"Project X" (2012). Project X
Warner Bros.
88 minutes
This weekend, you could go see the highly anticipated The Lorax, with all its Truffula tufts and fleecy anti-greed morality.
The new animated movie has a stout, gremlin-type creature talking how bad it is to screw over wildlife for profit. The CGI is truly eye-popping. And there are a whole lot of gyrating bears. So, yes, you should go see The Lorax. You absolutely should do that.
You totally, definitely should.
Or, you could succumb to 90 minutes' worth of bi-curious girls, rowdy gentlemen, loud music, self-destruction in the suburbs, booze guzzled, pills popped, and cops in riot gear. (In short, all the things that make life worth living.)
The rager quickly descends into a hyper-violent mess that can only be described as a cross between 10-Cent Beer Night and a party thrown by The Who.

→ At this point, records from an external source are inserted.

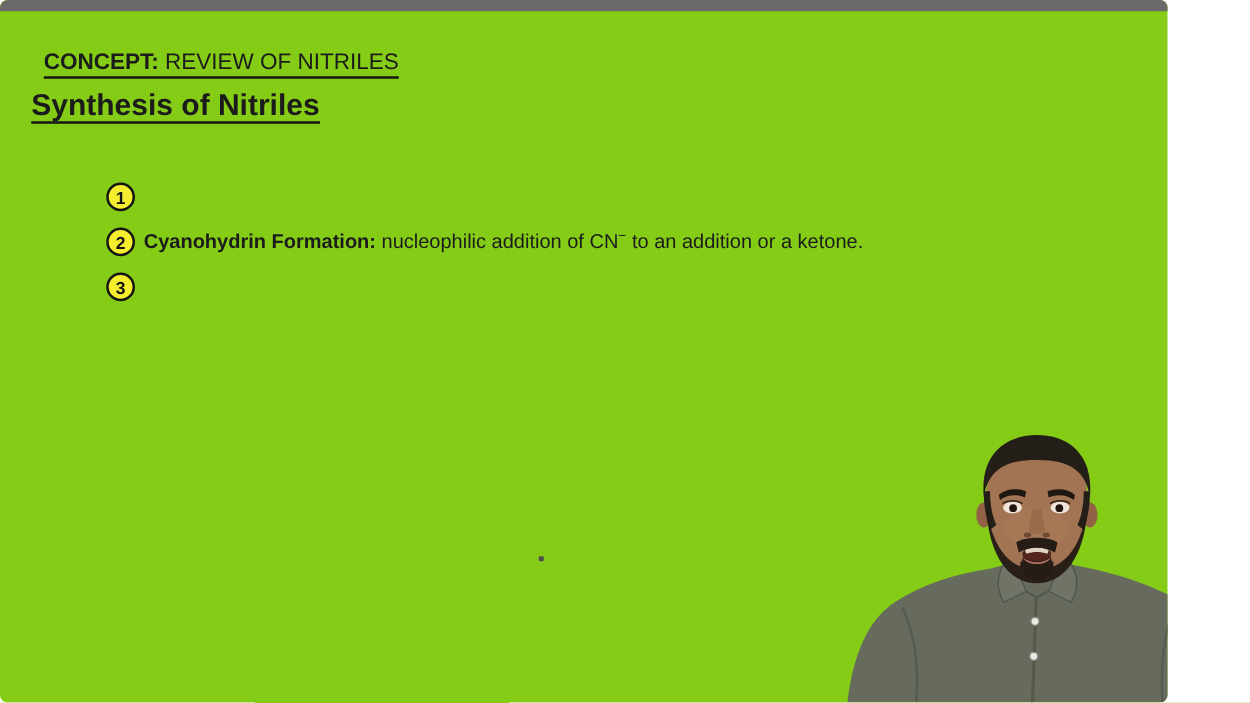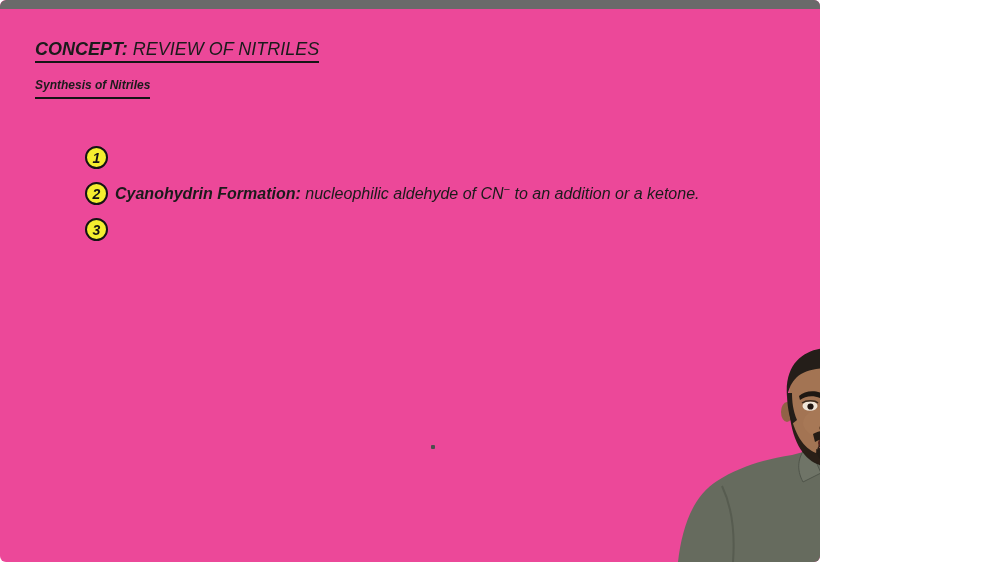--- a/index.html
+++ b/index.html
@@ -1,23 +1,23 @@
 <!DOCTYPE html>
 <html><head>
 <meta charset="utf-8">
 <style>
   html,body{margin:0;padding:0;background:#ffffff;}
   body{font-family:"Liberation Sans",sans-serif;-webkit-font-smoothing:antialiased;}
-  .stage{position:relative;width:820px;height:562px;background:#ec4899;overflow:hidden;border-radius:6px;font-style:italic;}
+  .stage{position:relative;width:934px;height:562px;background:#84cc16;overflow:hidden;border-radius:6px;}
   .topbar{position:absolute;top:0;left:0;width:1000px;height:9px;background:#6a6a6a;border-radius:6px 6px 0 0;}
   .line{position:absolute;white-space:nowrap;color:#1b1b1b;}
   .title{top:38px;left:35px;font-size:18px;line-height:22px;}
   .underlined{display:inline-block;border-bottom:2px solid #151515;padding-bottom:1px;}
   .bold{font-weight:bold;}
-  .subtitle{top:74px;left:35px;font-size:12px;line-height:22px;font-weight:bold;text-align:center;}
+  .subtitle{top:74px;left:25px;font-size:24px;line-height:22px;font-weight:bold;text-align:center;}
   .intro{top:110px;left:30px;font-size:16px;line-height:22px;}
   .intro .bullet{display:inline-block;font-size:12px;vertical-align:2px;margin-right:9px;}
   .item{position:absolute;left:85px;display:flex;align-items:center;height:25px;}
   .item-1{top:145px;}
   .item-2{top:181px;}
   .item-3{top:217px;}
   .badge{flex:0 0 auto;width:19px;height:19px;border:2px solid #141414;border-radius:50%;
          background:#f4ee2f;display:flex;align-items:center;justify-content:center;
          font-weight:bold;font-size:14px;color:#141414;margin-right:7px;}
   .itemtext{font-size:16px;white-space:nowrap;color:#1b1b1b;}
@@ -43,21 +43,21 @@
     <span class="underlined">Synthesis of Nitriles</span>
   </div>
 
 
   <div class="item item-1">
     <span class="badge">1</span>
   </div>
 
   <div class="item item-2">
     <span class="badge">2</span>
-    <span class="itemtext"><span class="bold">Cyanohydrin Formation:</span><span> nucleophilic aldehyde of CN</span><sup>−</sup><span> to an addition or a ketone.</span></span>
+    <span class="itemtext"><span class="bold">Cyanohydrin Formation:</span><span> nucleophilic addition of CN</span><sup>−</sup><span> to an addition or a ketone.</span></span>
   </div>
 
   <div class="item item-3">
     <span class="badge">3</span>
   </div>
 
   <div class="stray-dot"></div>
 
   <div class="instructor">
     <svg width="340" height="217" viewBox="0 0 340 217" xmlns="http://www.w3.org/2000/svg">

And just to be perfectly clear, this movie isn't a remake of the other Project X, a 1987 film in which Helen Hunt and government-trained super-chimps almost trigger nuclear catastrophe. This year's Project X is steeped in a far greater realism: Three chemically altered nerds throw a house party with 1,500 other horny teenagers and almost burn an entire neighborhood to the ground in the process.
The film, produced by director Todd Phillips of The Hangover and Old School fame, is shot in contemporary found-footage/mockumentary mode—think: cinéma vérité, by way of Cloverfield and Parks and Recreation. If you've seen Revenge of the Nerds, Risky Business, and Superbad, you'll recognize the plot: Three high-school outcasts seek to up their social standing and prove to "bitches" that they are "large-scale ballers." So when one of them gets the family home all to himself on his birthday, the boys invite half of LA to attend their all-night blow-out. After some mass-texting and old-fashioned word of mouth, they wind up with a carouse so epic—two DJs, a "Naked Girls Only" pool, a moonbounce, every harmful substance imaginable—that Kanye West is rumored to be in attendance.
And thus the evening bacchanalia descends into a hyper-violent mess that can only be described as a cross between 10-Cent Beer Night and your average party thrown by The Who.